Complessivamente nella Provincia autonoma di Trento la superficie colpita da Vaia è stata di 19.800 ettari, per un volume di oltre 4 milioni di metri cubi. I danni da bostrico sono stati stimati in 8.000 ettari e quasi un milione e mezzo di metri cubi. In Veneto sono andati distrutti 20.000 ettari di bosco con 3 milioni di metri cubi di legname a terra, per la maggior parte nella provincia di Belluno (67%), in parte in quella di Vicenza (32%) e solo minimamente in quella di Treviso (1%). Qui il bostrico ha colpito circa 3000 ettari, per un milione di metri cubi di legno. Nella Provincia autonoma di Bolzano la superficie schiantata è stata di 6.000 ettari, tranne che in piccole aree non raggiungibili tutto il legname è stato elaborato, per più di 1,6 milioni di metri cubi esboscati. Negli inverni successivi, però, ci sono stati schianti da neve per 2 milioni di metri cubi, molto più diffusi e difficili da recuperare, che hanno fornito un ottimo substrato per il bostrico. Quest’ultimo, però, ha colpito moltissimi boschi di protezione, per i quali bisogna valutare cosa bisogna fare e cosa bisogna nonfare.

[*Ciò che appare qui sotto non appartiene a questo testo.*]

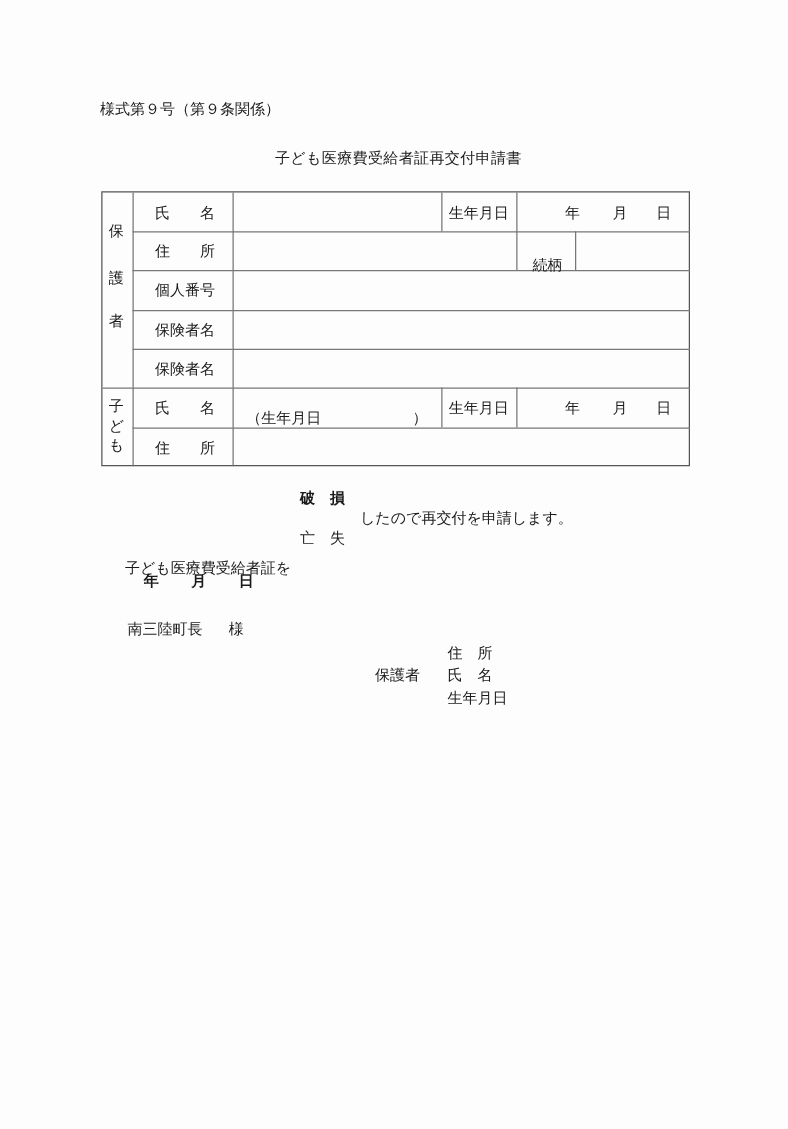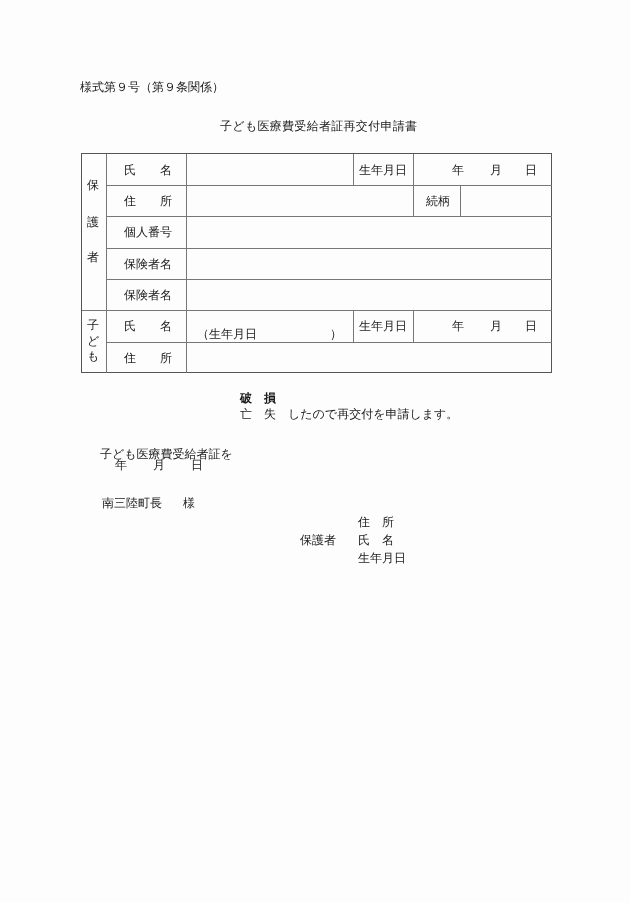--- a/index.html
+++ b/index.html
@@ -7,23 +7,23 @@
          font-family:"DejaVu Serif","Liberation Serif",serif; color:#1a1a1a; font-size:12px; }
   .abs { position:absolute; white-space:nowrap; line-height:1; }
   .form-id { left:80px; top:81px; }
   .title { left:220px; top:120px; letter-spacing:0.3px; }
   .tbl { position:absolute; left:81px; top:153px; width:471px; height:220px; border:1px solid #555; box-sizing:border-box; }
   .ln { position:absolute; background:#777; }
   .h { height:1px; } .v { width:1px; }
   .cell { position:absolute; line-height:1; white-space:nowrap; }
   .stmt { left:100px; top:408px;margin-top:40px; }
   .opt1 { left:240px; top:392px;font-weight:bold; }
-  .opt2 { left:240px; top:408px; }
+  .opt2 { left:240px; top:424px; }
   .stmt2 { left:288px; top:408px; }
-  .date { left:115px; top:459px; }
+  .date { left:115px; top:459px;font-weight:bold; }
   .mayor { left:102px; top:497px; }
   .sama { left:183px; top:497px; }
   .g-label { left:300px; top:534px; }
   .a1 { left:358px; top:516px; }
   .a2 { left:358px; top:534px; }
   .a3 { left:358px; top:552px; }
 </style>
 </head>
 <body>
 
@@ -60,21 +60,21 @@
   <div class="cell" style="left:105px;top:0;width:166px;height:31px"></div>
   <div class="cell" style="left:105px;top:32px;width:273px;height:30px"></div>
   <div class="cell" style="left:105px;top:63px;width:365px;height:31px"></div>
   <div class="cell" style="left:105px;top:95px;width:365px;height:30px"></div>
   <div class="cell" style="left:105px;top:126px;width:365px;height:30px"></div>
 
   <div class="cell" style="left:277px;top:10px">生年月日</div>
   <div class="cell" style="left:370px;top:10px">年</div>
   <div class="cell" style="left:408px;top:10px">月</div>
   <div class="cell" style="left:443px;top:10px">日</div>
-  <div class="cell" style="left:344px;top:41px">続柄</div>
+  <div class="cell" style="left:344px;top:52px">続柄</div>
   <div class="cell" style="left:379px;top:32px;width:91px;height:30px"></div>
 
   <div class="cell" style="left:5px;top:165px">子</div>
   <div class="cell" style="left:5px;top:181px">ど</div>
   <div class="cell" style="left:5px;top:196px">も</div>
 
   <div class="cell" style="left:42px;top:166px">氏　　名</div>
   <div class="cell" style="left:42px;top:198px">住　　所</div>
   <div class="cell" style="left:115px;top:174px">（生年月日</div>
   <div class="cell" style="left:248px;top:174px">）</div>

Nelle Valli di Fiemme e Fassa, Vaia ha atterrato quasi un milione e mezzo di metri cubi di legname e forse un altro milione verrà perso per il bostrico. Purtroppo è stato necessario agire con urgenza anche a causa della durata “legale” dell’emergenza entro cui era possibile ricevere aiuti finanziari per gli interventi, ma diverse valutazioni – e purtroppo spesso ce ne si rende conto a posteriori – avrebbero avuto bisogno di più tempo. Dove i boschi non avevano funzione protettiva nei confronti di zone abitate o strade la rimozione degli alberi caduti è stata economicamente utile, ma in altri casi forse è stato avventato compiere la stessa scelta. Erroneamente si pensa che un bosco in cui le piante cadono sparisca”, eppure non è così: semplicemente entra in una fase nuova, che presenta caratteristiche diverse sia di tipo morfologico che funzionale. Grazie alla copertura di tronchi caduti, che proteggono il terreno, molti arbusti stanno infatti crescendo, ricomponendo il paesaggio e preparando la “strada” per gli alberi. Rispetto alla superficie spoglia lasciata dall’esbosco (che spesso crea un effetto “desertificante” che richiede in molti casi il rimboschimento artificiale), poi, è sicuramente più efficace contro la caduta di sassi e la formazione di valanghe.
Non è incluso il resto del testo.